▶ Task prompt: Apart from the images, reproduce every record word for word.

----- Data for this exercise -----

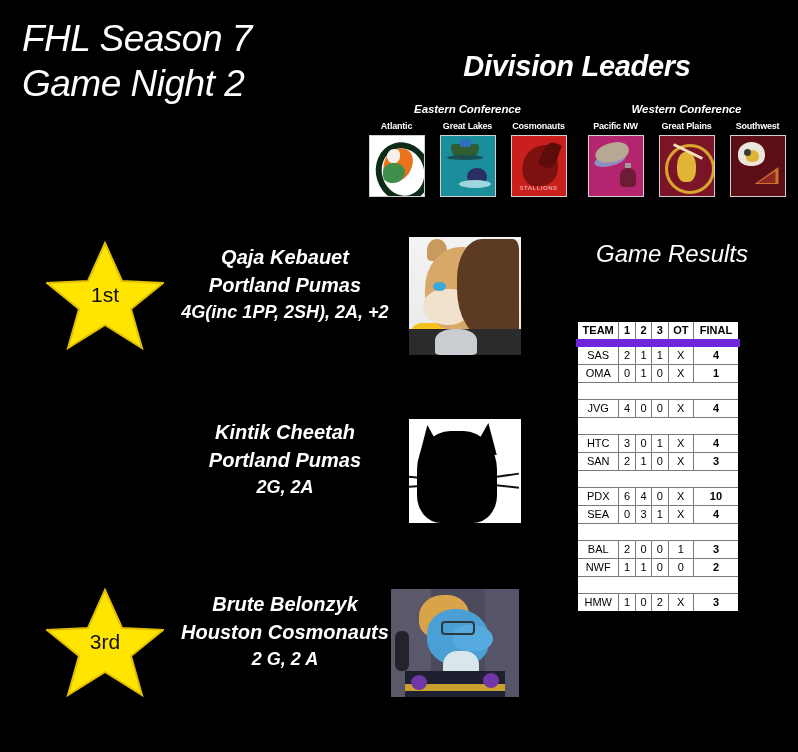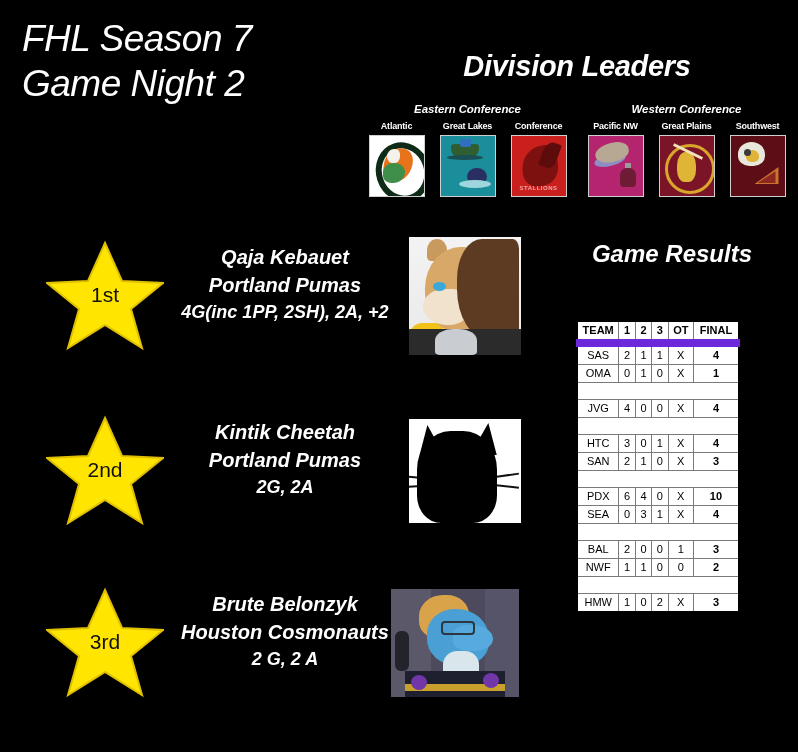--- a/index.html
+++ b/index.html
@@ -469,7 +469,7 @@
         </div>
 
         <div class="division-cell">
-          <div class="division-name">Conference</div>
+          <div class="division-name">Cosmonauts</div>
           <div class="logo-tile logo-southeast">
             <div class="horse"></div>
               <div class="mane"></div>

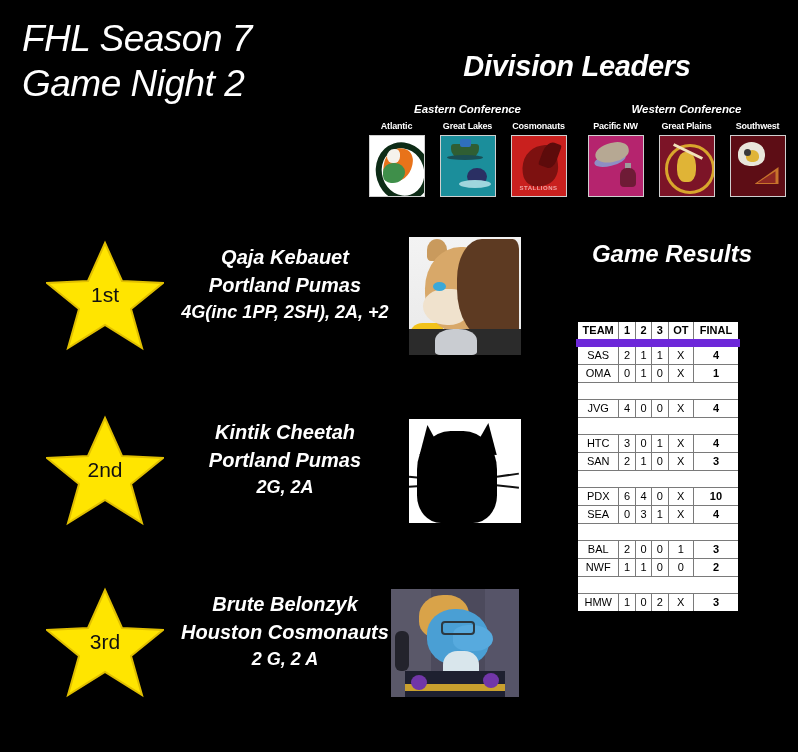--- a/index.html
+++ b/index.html
@@ -391,7 +391,7 @@
     text-align: center;
     font-size: 24px;
     font-style: italic;
-    font-weight: 700;
+    font-weight: 400;
   }
   #results-table {
     position: absolute;

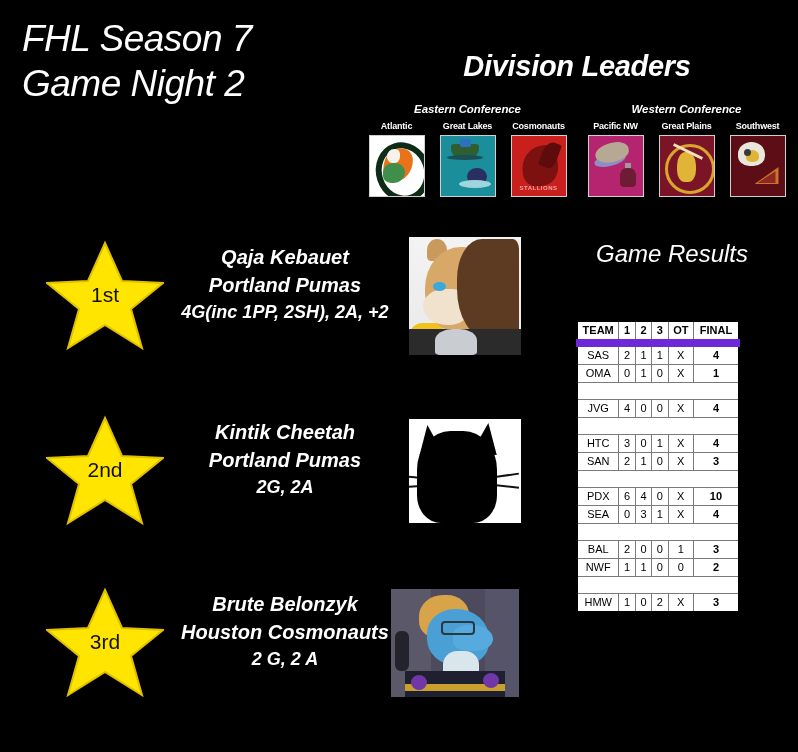--- a/index.html
+++ b/index.html
@@ -535,12 +535,6 @@
 </div>
 
 <div class="rank-row" id="rank-row-1">
-  <div class="star-wrap">
-    <svg class="star-shape" viewBox="0 0 118 112">
-      <polygon points="59,4 76,42 117,44 85,70 96,109 59,86 22,109 33,70 1,44 42,42" fill="#ffe500" stroke="#e0bf00" stroke-width="2"></polygon>
-    </svg>
-    <div class="star-label">2nd</div>
-  </div>
   <div class="rank-text">
     <div>Kintik Cheetah</div>
     <div>Portland Pumas</div>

-----

▶ Response to this task:
--- a/index.html
+++ b/index.html
@@ -469,7 +469,7 @@
         </div>
 
         <div class="division-cell">
-          <div class="division-name">Conference</div>
+          <div class="division-name">Cosmonauts</div>
           <div class="logo-tile logo-southeast">
             <div class="horse"></div>
               <div class="mane"></div>

--- a/index.html
+++ b/index.html
@@ -391,7 +391,7 @@
     text-align: center;
     font-size: 24px;
     font-style: italic;
-    font-weight: 700;
+    font-weight: 400;
   }
   #results-table {
     position: absolute;

--- a/index.html
+++ b/index.html
@@ -535,12 +535,6 @@
 </div>
 
 <div class="rank-row" id="rank-row-1">
-  <div class="star-wrap">
-    <svg class="star-shape" viewBox="0 0 118 112">
-      <polygon points="59,4 76,42 117,44 85,70 96,109 59,86 22,109 33,70 1,44 42,42" fill="#ffe500" stroke="#e0bf00" stroke-width="2"></polygon>
-    </svg>
-    <div class="star-label">2nd</div>
-  </div>
   <div class="rank-text">
     <div>Kintik Cheetah</div>
     <div>Portland Pumas</div>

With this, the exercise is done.